= Adam Kamis =

Singaporean para-athlete and motivational speaker

Adam bin Kamis (born 11 Mar 1979), also known as Adam1AR, is a Singaporean para-athlete and motivational speaker. Adam participates primarily in the middle-distance events (800m and 1500m) in track and field (classified under T45), ultra-distance running events as well as the multi-disciplinary triathlon (swim, cycle, run).

== Personal life ==
Adam attended Blangah Rise Primary, St. Thomas Secondary and Singapore Polytechnic, where he earned a diploma in Marine Engineering. He was a combined schools athlete in both football and hockey. Thereafter, he was enlisted into the Singapore Armed Forces for National Service, where he received a Sword of Merit in his Officer Cadet Course and was commissioned as a Guards Officer in 2001. In 2003, an unfortunate motorcycle accident led to Adam having one of his arms amputated and the other paralyzed. After a few years of recovery, he finally picked himself up and started participating in competitive sports again in 2008.

== Endurance Athlete Career ==
Adam was first drafted into the national athletics squad in 2008 after his credible showing in the Swissotel Vertical Marathon 2008, where he competed against non-disabled athletes and came in 76th position. After 4 months of training, he participated in the Arafura Games in Darwin, Australia in May 2009 and set Asian records in both the 800m and 1500m, where he earned a medal each for silver and gold. Buoyed by this performance, he earned a silver medal in the ASEAN Para Games in KL, Malaysia in Aug 2009. Switching his focus to the sprint events, he came in runner-up in both the 100m and 200m in the Danish Open Championships in Copenhagen, Denmark. A year later, he came in 6th in the 100m sprint in the Commonwealth Games in Delhi, India.

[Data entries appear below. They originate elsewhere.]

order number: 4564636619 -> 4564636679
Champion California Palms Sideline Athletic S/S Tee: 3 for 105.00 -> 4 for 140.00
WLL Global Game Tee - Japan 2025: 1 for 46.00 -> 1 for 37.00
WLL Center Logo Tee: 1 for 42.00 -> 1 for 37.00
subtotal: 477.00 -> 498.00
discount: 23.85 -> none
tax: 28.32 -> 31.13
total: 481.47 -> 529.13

Eager to challenge himself further, Adam began to train for and compete in multi-sport events. Despite the first 2 legs of the triathlon requiring upper limb control and exertion, Adam managed to overcome these barriers by solely relying on kicking power in the swim leg and riding with a buddy on a tandem bike in the cycling leg. Eventually, he managed to complete the Aviva 70.3 Ironman in Singapore in 2012 which involved a 1.9 km swim, 90 km cycle and 21 km run.

His immediate aims are to qualify for the ASEAN Para Games 2015 and Paralympics 2016, which will be a groundbreaking achievement in the sport of Paralympics triathlon in Singapore.

== Other Physical Endurance Challenges ==
As part of a personal initiative to raise awareness of disability sports, Adam participated in the renowned annual Subaru Challenge, a physical endurance challenge that requires participants to hold a palm onto a part of the car while standing up, 3 times. He managed to last 72 hours in 2014, after unfortunately lifting his arm to scratch his nose due to a miscommunication with the organisers. He has also emerged first in the Nescafe Frappe Hours Chill On Movie Indulgence in 2011, lasting a record 92 hours.

== Motivational Speaking ==
Adam presently conducts motivational workshops and talks for schools, Small Medium Enterprises and Multi-National Corporations.

== Jailed for Vice Offences ==

In early 2013, Kamis set up a social escort agency in order to repay his debts. Although the escort agency is a one-man operation, he posed as a social escort with the agency and got several women who had earlier expressed interest in working as social escorts to perform sexual acts and have sex with him in his Yishun flat. On June 27, 2016, he was sentenced to 38 months jail for vice offences and recruiting a 16-year-old for sexual exploitation.